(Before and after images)
--------------------------------
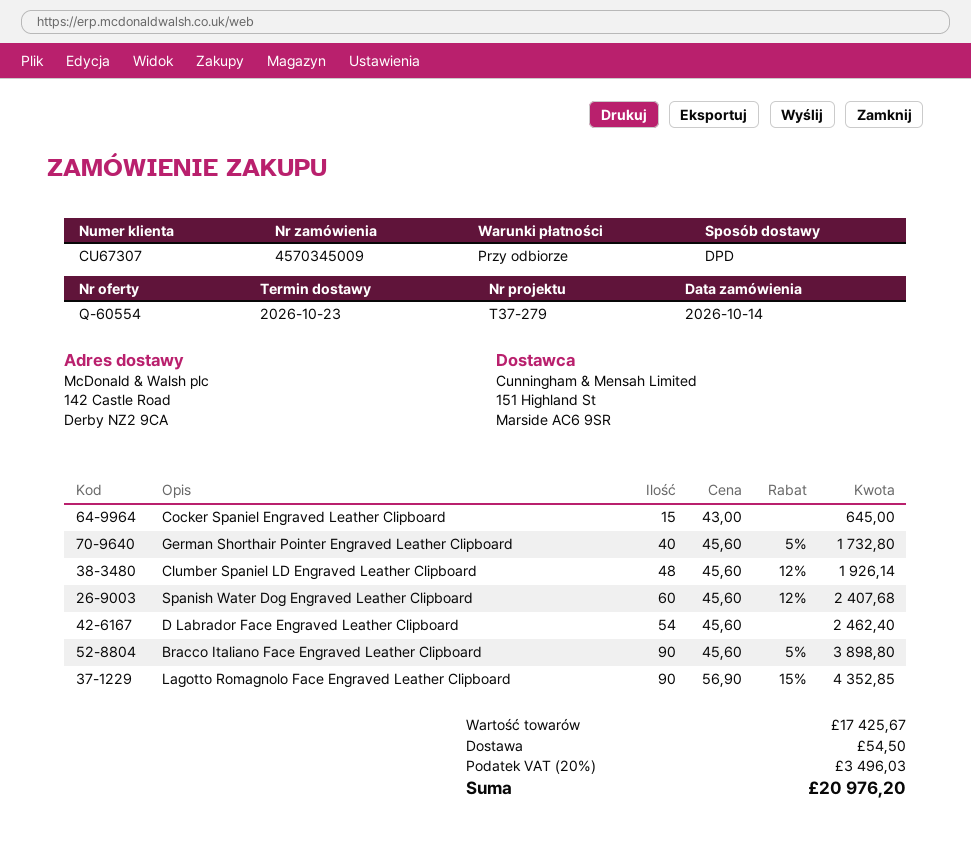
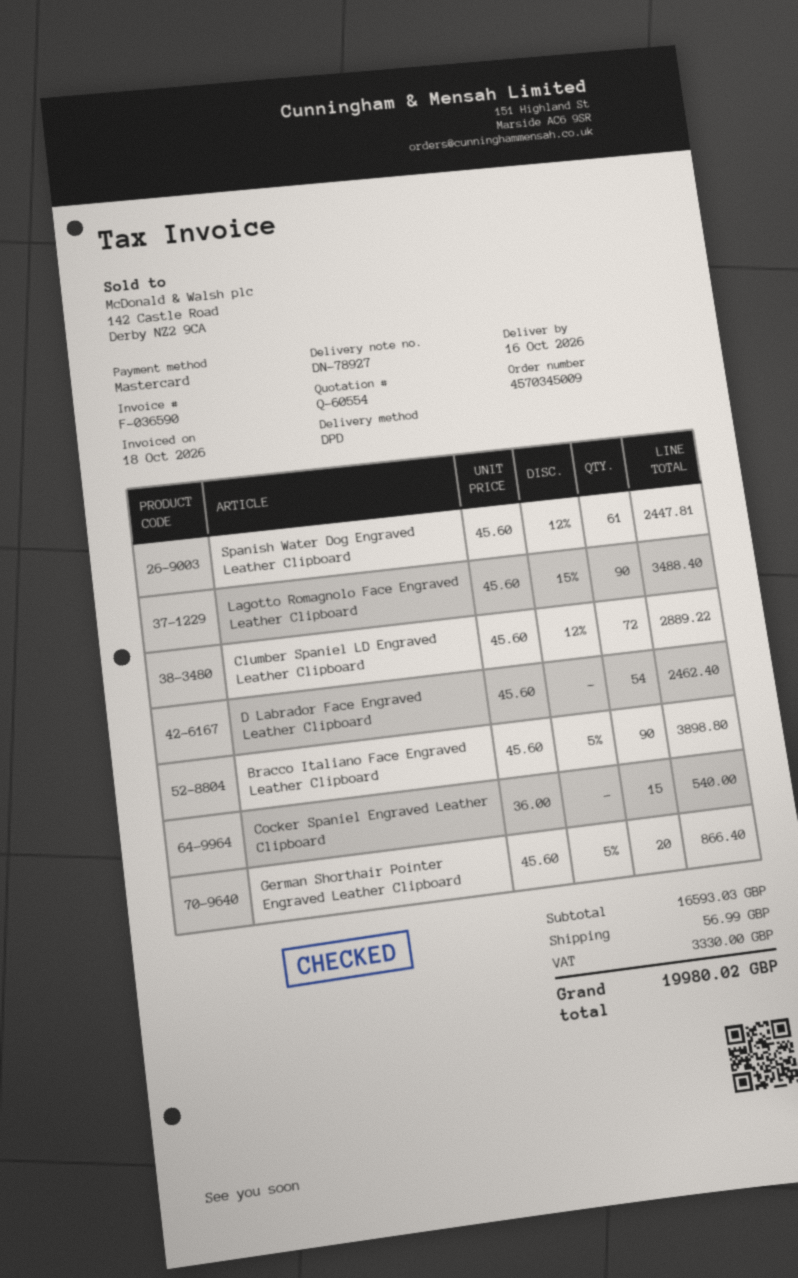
delivery date: 2026-10-23 -> 2026-10-16
Cocker Spaniel Engraved Leather Clipboard: 15 x 43.00 = 645.00 -> 15 x 36.00 = 540.00
German Shorthair Pointer Engraved Leather Clipboard: 40 x 45.60 - 5% = 1732.80 -> 20 x 45.60 - 5% = 866.40
Clumber Spaniel LD Engraved Leather Clipboard: 48 x 45.60 - 12% = 1926.14 -> 72 x 45.60 - 12% = 2889.22
Spanish Water Dog Engraved Leather Clipboard: 60 x 45.60 - 12% = 2407.68 -> 61 x 45.60 - 12% = 2447.81
Lagotto Romagnolo Face Engraved Leather Clipboard: 90 x 56.90 - 15% = 4352.85 -> 90 x 45.60 - 15% = 3488.40
subtotal: 17425.67 -> 16593.03
shipping: 54.50 -> 56.99
tax: 3496.03 -> 3330.00
total: 20976.20 -> 19980.02

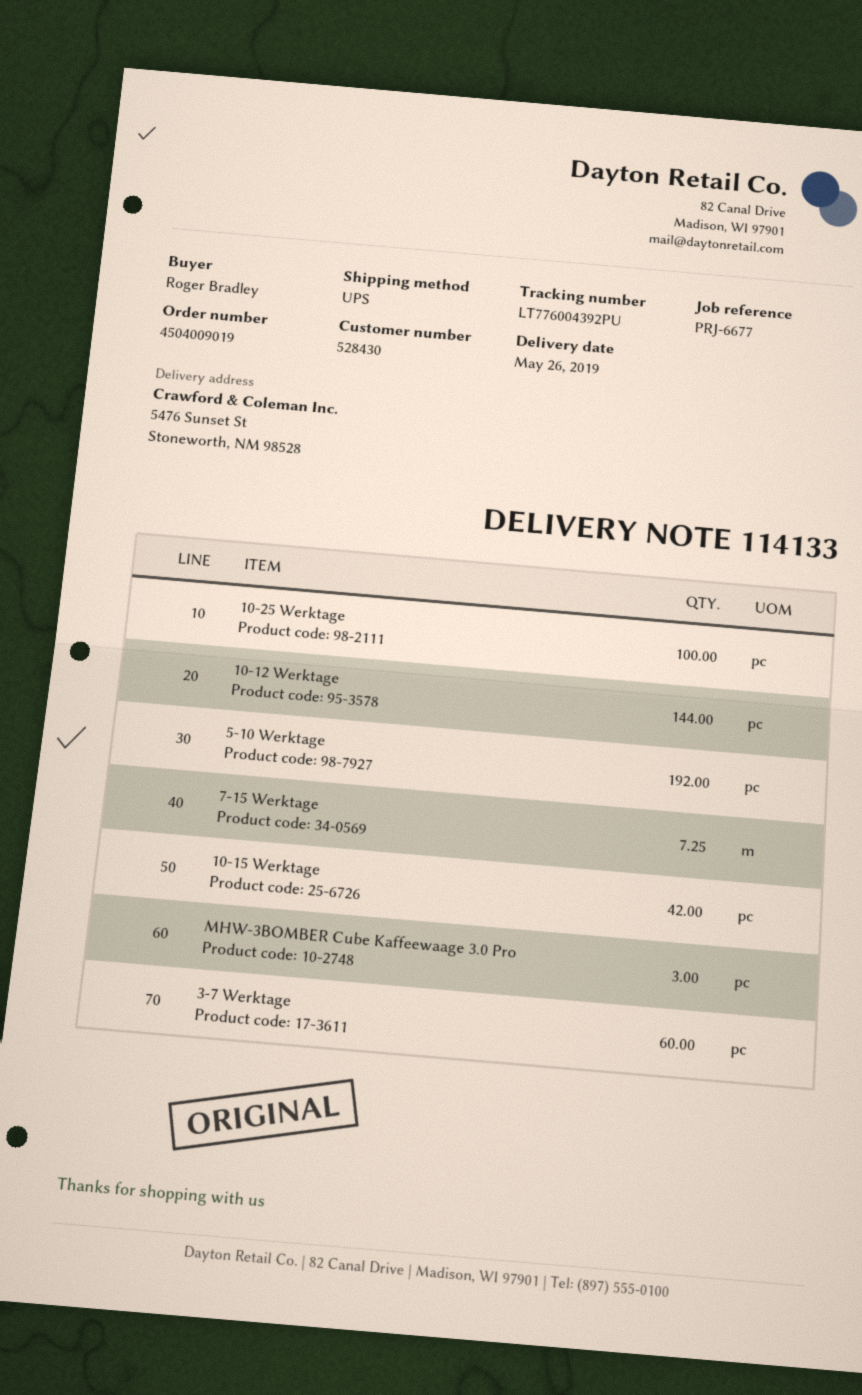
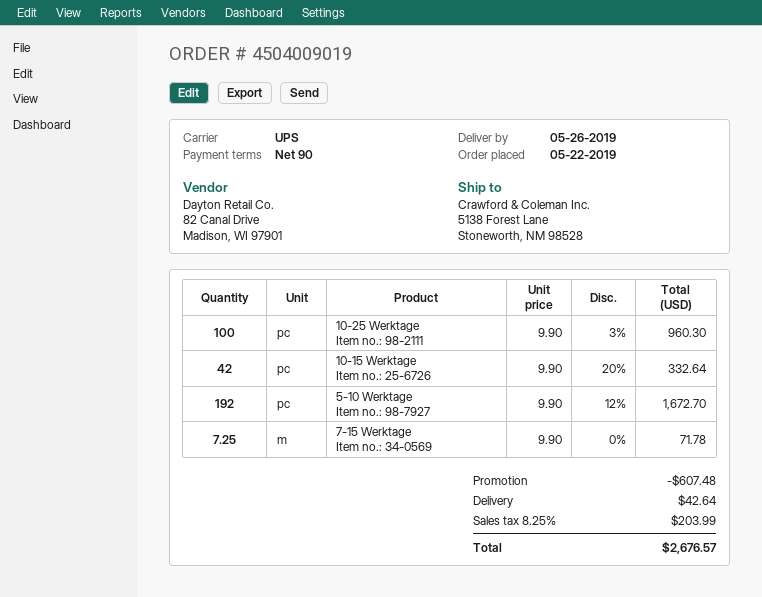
ship to: 5476 Sunset St, Stoneworth, NM 98528 -> 5138 Forest Lane, Stoneworth, NM 98528
10-12 Werktage: 144 -> none
MHW-3BOMBER Cube Kaffeewaage 3.0 Pro: 3 -> none
3-7 Werktage: 60 -> none

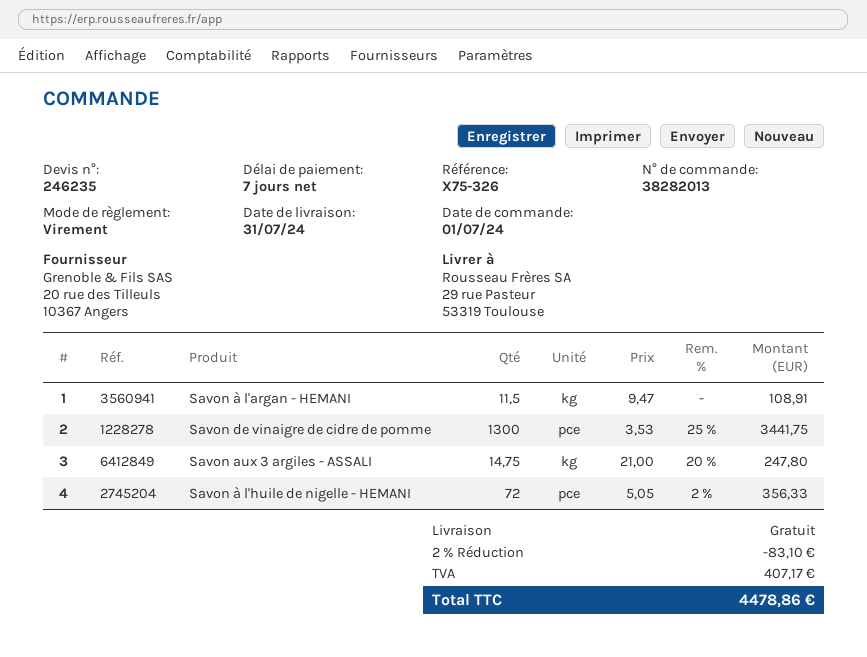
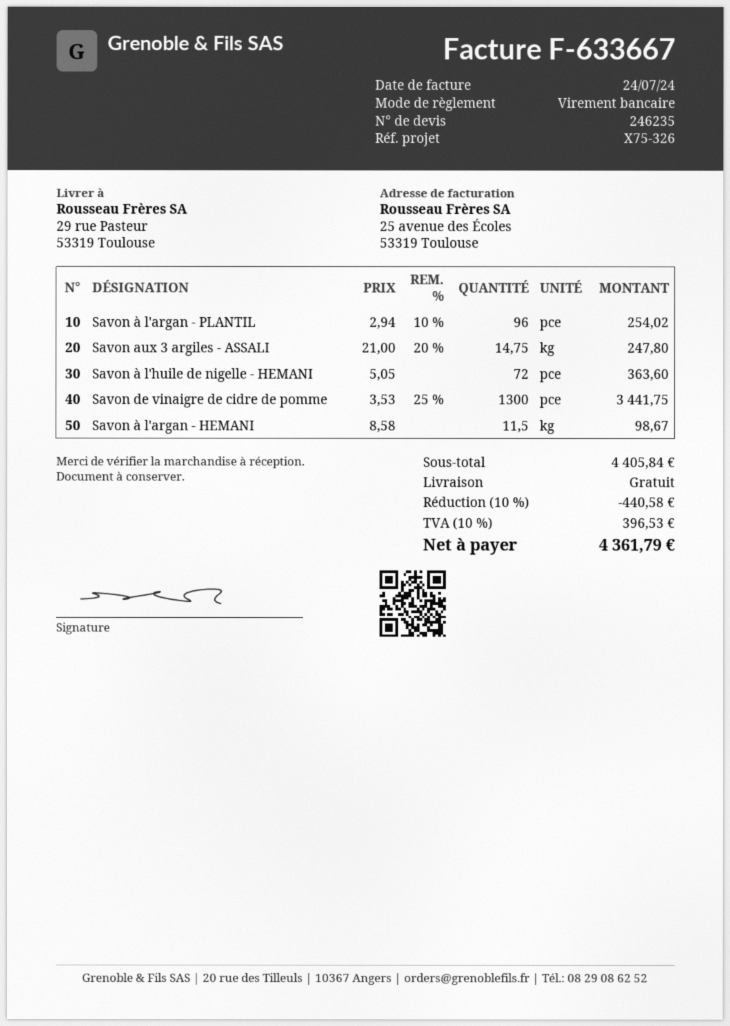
Savon à l'argan - HEMANI: 11.5 x 9.47 = 108.91 -> 11.5 x 8.58 = 98.67
Savon à l'huile de nigelle - HEMANI: 72 x 5.05 - 2% = 356.33 -> 72 x 5.05 = 363.60
Savon à l'argan - PLANTIL: none -> 96 x 2.94 - 10% = 254.02
discount: 2% = 83.10 -> 10% = 440.58
tax: 407.17 -> 396.53
total: 4478.86 -> 4361.79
--------------------------------
#### [DIRECTIONS]
Only one stretch of the records above is wanted: the lines between the one holding "Spanish Water Dog" and the one holding "total: 20976.20 -> 19980.02", inclusive, reproduced exactly.

#### [WRITTEN ANSWER]
Spanish Water Dog Engraved Leather Clipboard: 60 x 45.60 - 12% = 2407.68 -> 61 x 45.60 - 12% = 2447.81
Lagotto Romagnolo Face Engraved Leather Clipboard: 90 x 56.90 - 15% = 4352.85 -> 90 x 45.60 - 15% = 3488.40
subtotal: 17425.67 -> 16593.03
shipping: 54.50 -> 56.99
tax: 3496.03 -> 3330.00
total: 20976.20 -> 19980.02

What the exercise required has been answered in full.